Enfant, née sur le sol dominicain, de parents d’origine haïtienne, Sonia grandit à Lecheria, dans un batey, un campement aux maisons précaires, regroupant les familles travaillant dans les plantations de canne à sucre. Elle vit dans une grande pauvreté au milieu des familles toujours trop nombreuses, des corps vieillis prématurément par les douze heures quotidiennes de labeur, de la pâleur des soupes. Elle grandit dans l’insouciance de l’enfant grâce aux jeux inventés, aux jouets fabriqués à partir de rien et à sa meilleure amie, Kerline.

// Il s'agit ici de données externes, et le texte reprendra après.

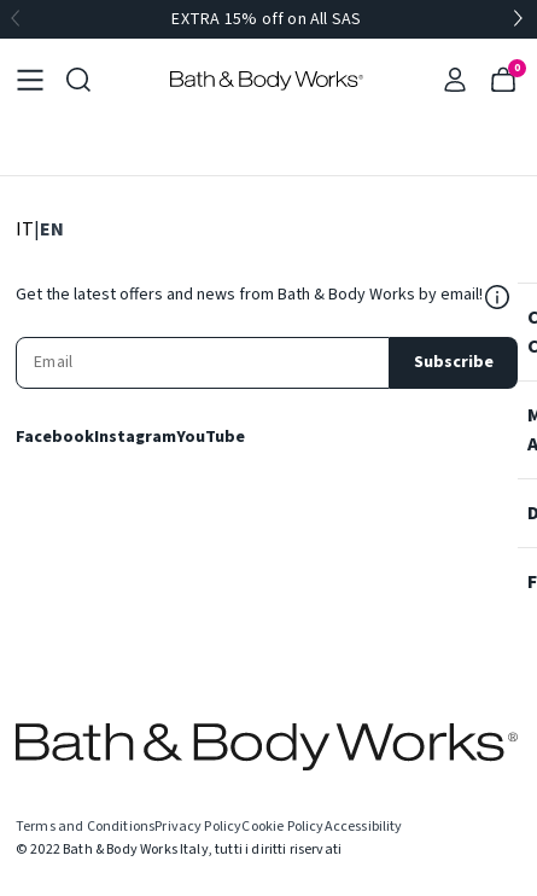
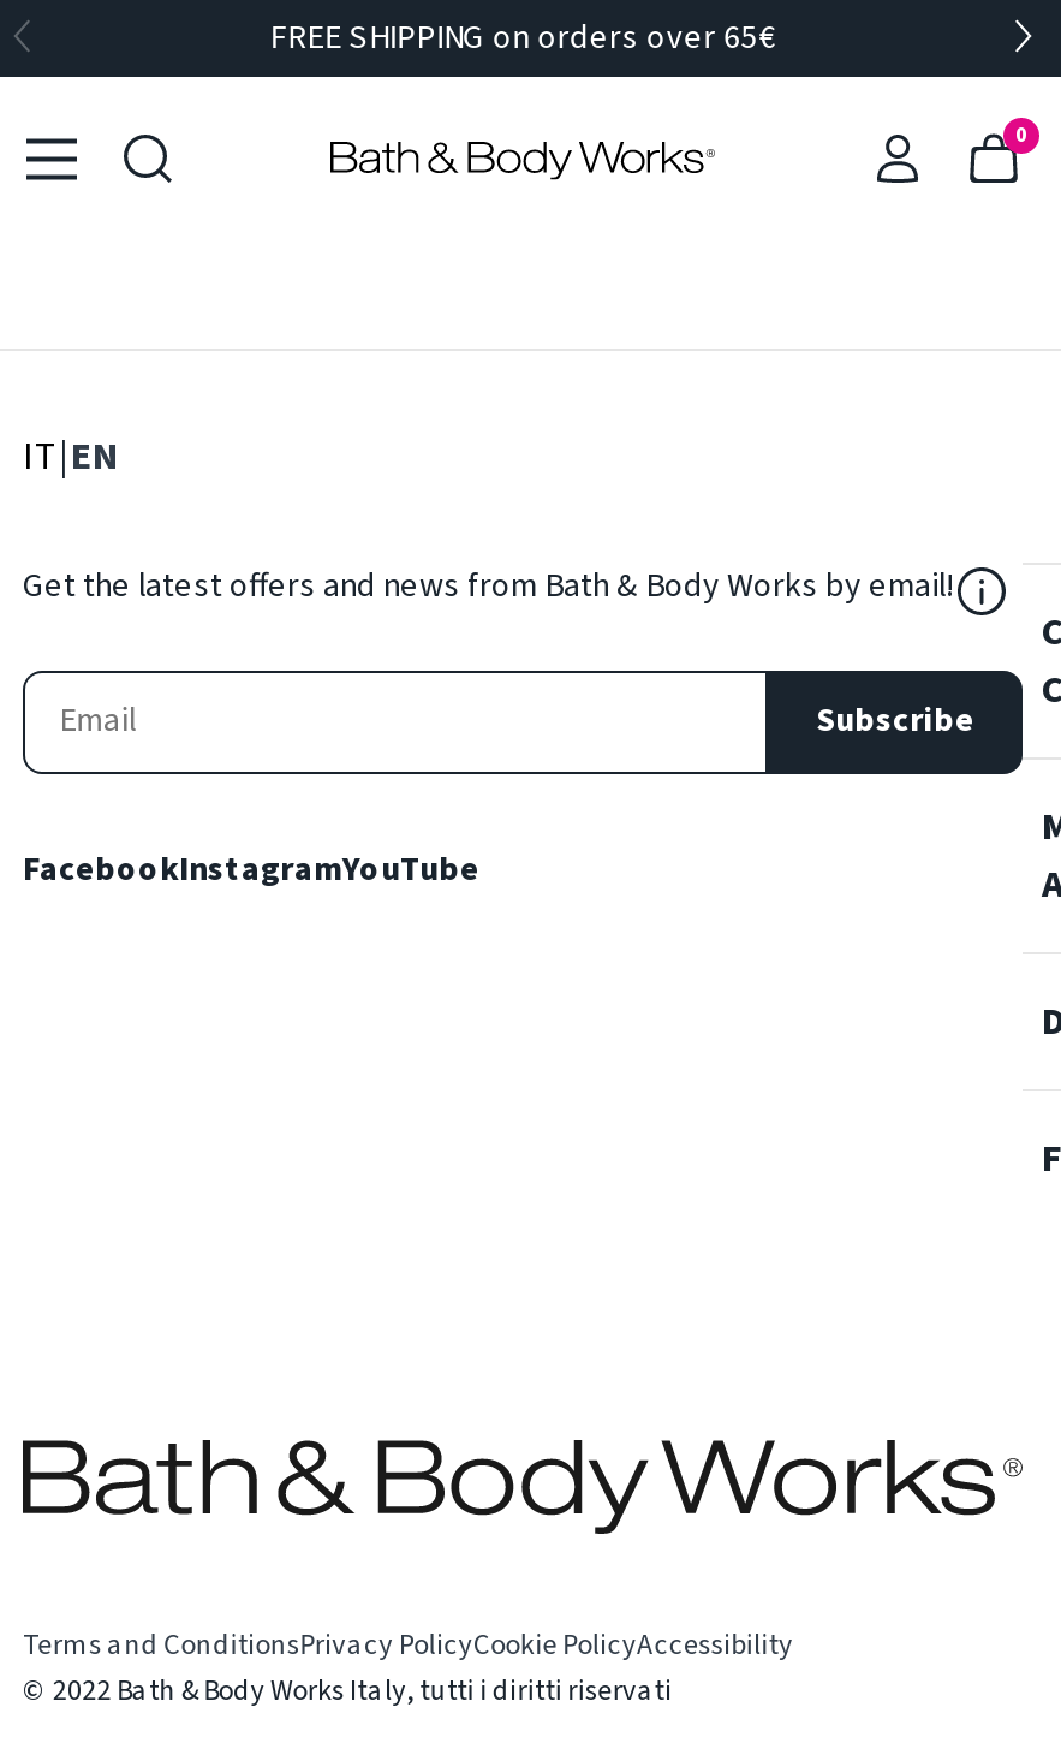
[172,7,361,31] EXTRA 15% off on All SAS -> [269,14,776,63] FREE SHIPPING on orders over 65€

Elève studieuse sur les bancs improvisés d’une classe gérée par un missionnaire, elle dévore les livres qu’il lui offre. Assise dans le fond de cette classe en plein air car dépassant tous les autres enfants, elle retient chaque leçon et apprend très vite l’espagnol. Elle sera ainsi une des premières enfants d’un batey à poursuivre ses études en ville.
Combattante et habituée à l’injustice de son pays, elle organise à seulement 13 ans une grève dans la plantation pour faire reconnaître les droits de ses proches. Elle obtiendra une augmentation de salaire pour ces hommes.
Devenue avocate en droit humain, Sonia continue de se battre et forme son association, le MUDHA pour poursuivre son combat dans la reconnaissance des droits humains, la dénonciation des violations des droits fondamentaux des Haïtiens et des Dominicains d’ascendance haïtienne et la lutte contre la précarité notamment des femmes. Elle recevra de nombreux prix pour son engagement et le placera toute sa vie au-dessous de tout, et surtout de sa santé.
Le portrait d’une femme exceptionnelle dans un contexte toujours actuel, du statut des travailleurs migrants en République Dominicaine.
Les archives, témoignages, se mêlent à des personnages fictifs pour un roman engagé. Le parcours d’une femme forte qui s’est battue jusqu’au bout et au péril de sa santé pour défendre son peuple et surtout les femmes.
La narration choisie par l’auteure rend hommage au caractère discret de son héroïne. On sent l’admiration de l’auteure pour Sonia Pierre et grâce à ses nombreuses recherches, elle nous transmet sa passion et ses connaissances sur cette combattante au grand cœur.
A travers ces pages, c’est la rencontre avec une militante peu connue alors qu’elle a grandement œuvré, c’est montré l’autre côté des complexes hôteliers et des plages de Punta Cana, c’est remettre cette femme engagée, à sa juste place, sur le devant de la scène.
Un roman de la rentrée littéraire, à ne pas louper.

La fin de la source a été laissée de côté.